== INFORMATION SUPPLIED ==

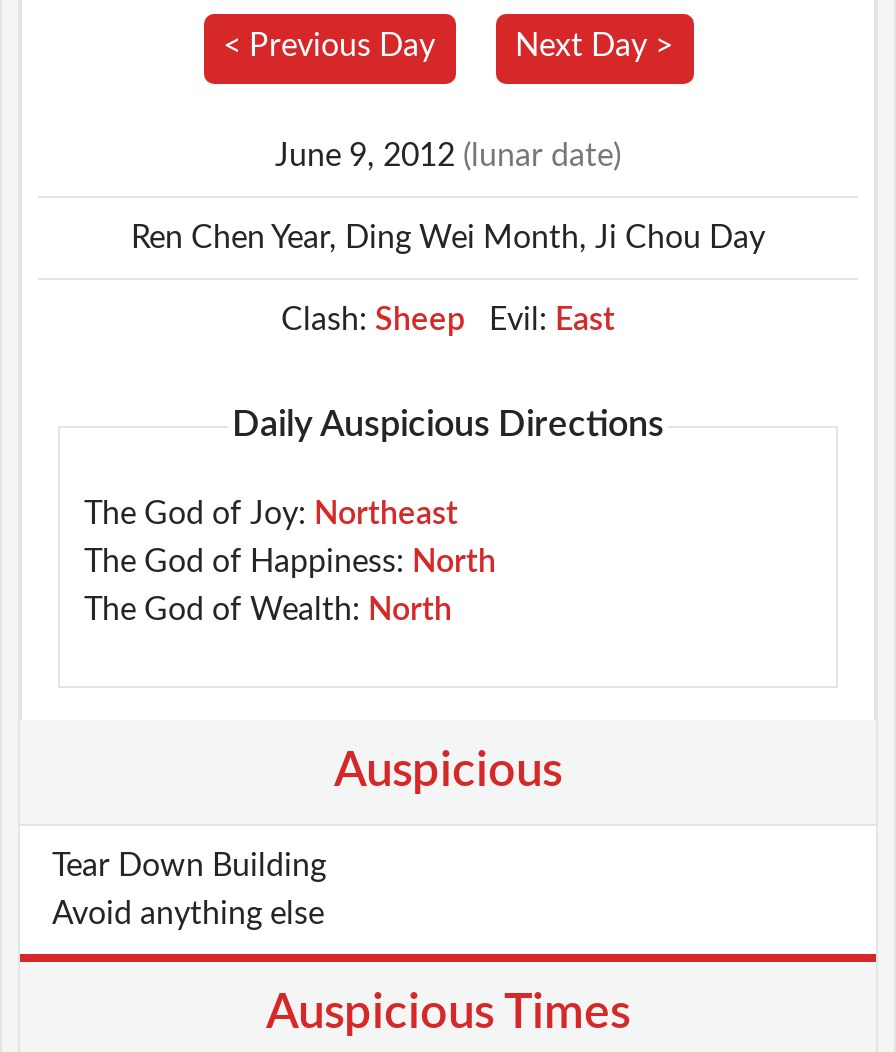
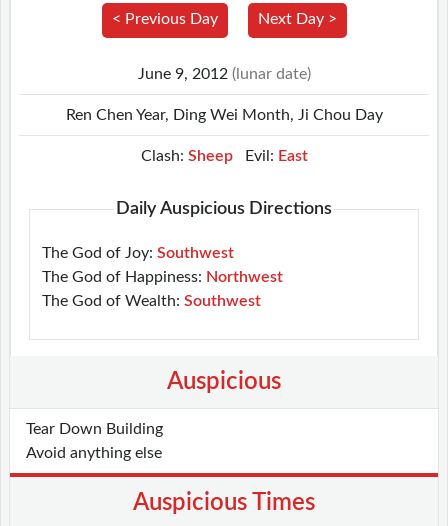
- The God of Joy: Northeast
+ The God of Joy: Southwest

- The God of Happiness: North
+ The God of Happiness: Northwest

- The God of Wealth: North
+ The God of Wealth: Southwest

== WHAT TO DO ==
Set out exactly the run of lines that begins at the line holding "- The God of Wealth: North" and ends at the last line of the data.

== ANSWER TO THIS EXERCISE ==
- The God of Wealth: North
+ The God of Wealth: Southwest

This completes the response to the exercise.